Problem to solve >>
A copy is needed of each line in the records that has the word "distributed".

Revision comparison data
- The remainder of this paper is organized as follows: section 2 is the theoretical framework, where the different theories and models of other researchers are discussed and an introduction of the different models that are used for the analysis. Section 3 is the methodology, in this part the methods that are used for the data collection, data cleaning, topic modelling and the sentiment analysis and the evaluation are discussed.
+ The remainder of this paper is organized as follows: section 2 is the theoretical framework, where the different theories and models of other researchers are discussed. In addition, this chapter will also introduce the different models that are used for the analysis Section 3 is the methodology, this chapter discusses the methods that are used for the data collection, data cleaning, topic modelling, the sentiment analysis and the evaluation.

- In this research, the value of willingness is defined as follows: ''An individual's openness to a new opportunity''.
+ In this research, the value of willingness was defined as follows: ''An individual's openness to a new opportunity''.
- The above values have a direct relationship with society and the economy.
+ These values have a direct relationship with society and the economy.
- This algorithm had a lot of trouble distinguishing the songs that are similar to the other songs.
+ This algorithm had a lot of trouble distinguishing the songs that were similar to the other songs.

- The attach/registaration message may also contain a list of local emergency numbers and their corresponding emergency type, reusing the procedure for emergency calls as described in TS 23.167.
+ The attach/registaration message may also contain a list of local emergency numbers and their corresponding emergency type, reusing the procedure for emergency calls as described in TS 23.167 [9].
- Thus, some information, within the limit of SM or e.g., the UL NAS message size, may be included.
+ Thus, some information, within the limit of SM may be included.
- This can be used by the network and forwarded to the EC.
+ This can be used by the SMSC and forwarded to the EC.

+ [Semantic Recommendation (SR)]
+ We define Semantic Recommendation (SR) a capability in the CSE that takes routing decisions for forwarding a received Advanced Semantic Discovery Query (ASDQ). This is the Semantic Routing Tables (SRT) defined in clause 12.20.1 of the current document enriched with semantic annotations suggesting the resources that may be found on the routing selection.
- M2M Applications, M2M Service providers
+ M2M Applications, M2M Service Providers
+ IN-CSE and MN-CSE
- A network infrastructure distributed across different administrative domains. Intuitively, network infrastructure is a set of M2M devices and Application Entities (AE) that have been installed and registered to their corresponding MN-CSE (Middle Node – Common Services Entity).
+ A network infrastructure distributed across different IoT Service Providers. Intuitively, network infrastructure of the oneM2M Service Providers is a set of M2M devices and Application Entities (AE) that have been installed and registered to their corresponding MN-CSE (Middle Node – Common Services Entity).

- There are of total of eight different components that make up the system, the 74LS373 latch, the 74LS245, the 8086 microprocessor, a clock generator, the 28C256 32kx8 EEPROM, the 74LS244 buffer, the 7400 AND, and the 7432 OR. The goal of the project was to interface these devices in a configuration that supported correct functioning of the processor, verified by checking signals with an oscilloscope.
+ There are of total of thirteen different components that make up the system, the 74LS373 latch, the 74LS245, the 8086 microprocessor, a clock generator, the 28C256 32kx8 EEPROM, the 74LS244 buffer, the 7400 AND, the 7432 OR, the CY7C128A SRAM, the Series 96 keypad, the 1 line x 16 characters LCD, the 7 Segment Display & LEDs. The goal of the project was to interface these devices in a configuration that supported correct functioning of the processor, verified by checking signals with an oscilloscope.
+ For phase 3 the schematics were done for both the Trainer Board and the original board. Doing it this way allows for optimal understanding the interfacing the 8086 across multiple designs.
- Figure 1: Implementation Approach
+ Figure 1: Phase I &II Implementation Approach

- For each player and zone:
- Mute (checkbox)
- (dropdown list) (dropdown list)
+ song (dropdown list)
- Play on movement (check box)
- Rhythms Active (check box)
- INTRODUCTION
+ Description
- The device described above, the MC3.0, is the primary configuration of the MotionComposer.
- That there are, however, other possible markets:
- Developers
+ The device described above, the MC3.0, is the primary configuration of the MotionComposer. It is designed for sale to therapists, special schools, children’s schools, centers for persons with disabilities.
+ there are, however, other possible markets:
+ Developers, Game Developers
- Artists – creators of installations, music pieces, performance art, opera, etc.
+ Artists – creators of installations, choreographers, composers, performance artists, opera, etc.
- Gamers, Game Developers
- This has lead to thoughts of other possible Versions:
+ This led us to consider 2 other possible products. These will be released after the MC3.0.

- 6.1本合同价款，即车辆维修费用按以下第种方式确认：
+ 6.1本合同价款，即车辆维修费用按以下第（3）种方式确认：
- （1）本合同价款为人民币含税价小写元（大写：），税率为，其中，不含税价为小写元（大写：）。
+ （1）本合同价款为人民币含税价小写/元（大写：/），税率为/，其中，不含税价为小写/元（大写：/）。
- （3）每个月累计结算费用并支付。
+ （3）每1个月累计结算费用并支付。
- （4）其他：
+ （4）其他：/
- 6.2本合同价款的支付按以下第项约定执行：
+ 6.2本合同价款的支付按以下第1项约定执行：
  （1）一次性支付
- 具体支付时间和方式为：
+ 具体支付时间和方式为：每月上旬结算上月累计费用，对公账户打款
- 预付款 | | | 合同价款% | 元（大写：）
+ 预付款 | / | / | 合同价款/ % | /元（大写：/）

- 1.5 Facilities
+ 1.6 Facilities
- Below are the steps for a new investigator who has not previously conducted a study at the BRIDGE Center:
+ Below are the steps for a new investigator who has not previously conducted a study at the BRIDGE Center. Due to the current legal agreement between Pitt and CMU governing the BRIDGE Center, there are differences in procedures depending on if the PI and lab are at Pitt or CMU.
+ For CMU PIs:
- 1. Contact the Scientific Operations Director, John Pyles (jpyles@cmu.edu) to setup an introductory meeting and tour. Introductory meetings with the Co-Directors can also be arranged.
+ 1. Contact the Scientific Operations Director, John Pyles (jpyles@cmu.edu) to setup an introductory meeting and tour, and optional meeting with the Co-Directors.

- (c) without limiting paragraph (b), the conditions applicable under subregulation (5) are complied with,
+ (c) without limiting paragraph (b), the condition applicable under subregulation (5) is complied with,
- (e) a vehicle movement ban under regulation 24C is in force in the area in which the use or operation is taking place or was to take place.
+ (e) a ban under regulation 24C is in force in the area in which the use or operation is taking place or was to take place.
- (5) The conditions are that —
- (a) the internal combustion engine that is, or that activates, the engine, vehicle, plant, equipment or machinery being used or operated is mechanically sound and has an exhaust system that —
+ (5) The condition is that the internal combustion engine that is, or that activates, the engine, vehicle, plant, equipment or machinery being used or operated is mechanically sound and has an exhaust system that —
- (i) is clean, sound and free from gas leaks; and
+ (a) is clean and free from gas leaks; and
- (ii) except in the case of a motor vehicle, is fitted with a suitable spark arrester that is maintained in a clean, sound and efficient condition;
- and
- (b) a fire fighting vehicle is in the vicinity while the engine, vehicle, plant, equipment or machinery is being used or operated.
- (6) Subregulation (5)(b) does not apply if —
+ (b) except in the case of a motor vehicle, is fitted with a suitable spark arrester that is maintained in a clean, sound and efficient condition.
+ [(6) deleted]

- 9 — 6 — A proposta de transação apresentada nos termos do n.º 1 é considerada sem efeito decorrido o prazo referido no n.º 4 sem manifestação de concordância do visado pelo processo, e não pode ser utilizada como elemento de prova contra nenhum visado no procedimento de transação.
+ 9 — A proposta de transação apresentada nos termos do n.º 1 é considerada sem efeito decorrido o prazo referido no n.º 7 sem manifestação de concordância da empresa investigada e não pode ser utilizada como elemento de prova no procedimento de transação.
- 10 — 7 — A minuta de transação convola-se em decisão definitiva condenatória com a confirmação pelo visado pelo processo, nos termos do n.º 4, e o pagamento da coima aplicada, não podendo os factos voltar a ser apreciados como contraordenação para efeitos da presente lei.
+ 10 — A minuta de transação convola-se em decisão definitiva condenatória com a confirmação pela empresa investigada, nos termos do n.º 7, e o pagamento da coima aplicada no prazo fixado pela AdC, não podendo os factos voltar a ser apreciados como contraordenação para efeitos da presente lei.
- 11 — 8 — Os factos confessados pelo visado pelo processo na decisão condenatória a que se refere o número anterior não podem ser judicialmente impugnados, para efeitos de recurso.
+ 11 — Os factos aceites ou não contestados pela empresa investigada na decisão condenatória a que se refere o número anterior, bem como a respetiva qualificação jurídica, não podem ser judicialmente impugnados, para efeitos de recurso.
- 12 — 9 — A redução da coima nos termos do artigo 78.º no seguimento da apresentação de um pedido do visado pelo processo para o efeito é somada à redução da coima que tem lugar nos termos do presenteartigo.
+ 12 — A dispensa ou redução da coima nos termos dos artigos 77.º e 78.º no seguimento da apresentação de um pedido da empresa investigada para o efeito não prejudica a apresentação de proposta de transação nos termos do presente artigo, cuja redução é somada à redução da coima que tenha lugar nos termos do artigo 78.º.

Solution to the problem >>
- A network infrastructure distributed across different administrative domains. Intuitively, network infrastructure is a set of M2M devices and Application Entities (AE) that have been installed and registered to their corresponding MN-CSE (Middle Node – Common Services Entity).
+ A network infrastructure distributed across different IoT Service Providers. Intuitively, network infrastructure of the oneM2M Service Providers is a set of M2M devices and Application Entities (AE) that have been installed and registered to their corresponding MN-CSE (Middle Node – Common Services Entity).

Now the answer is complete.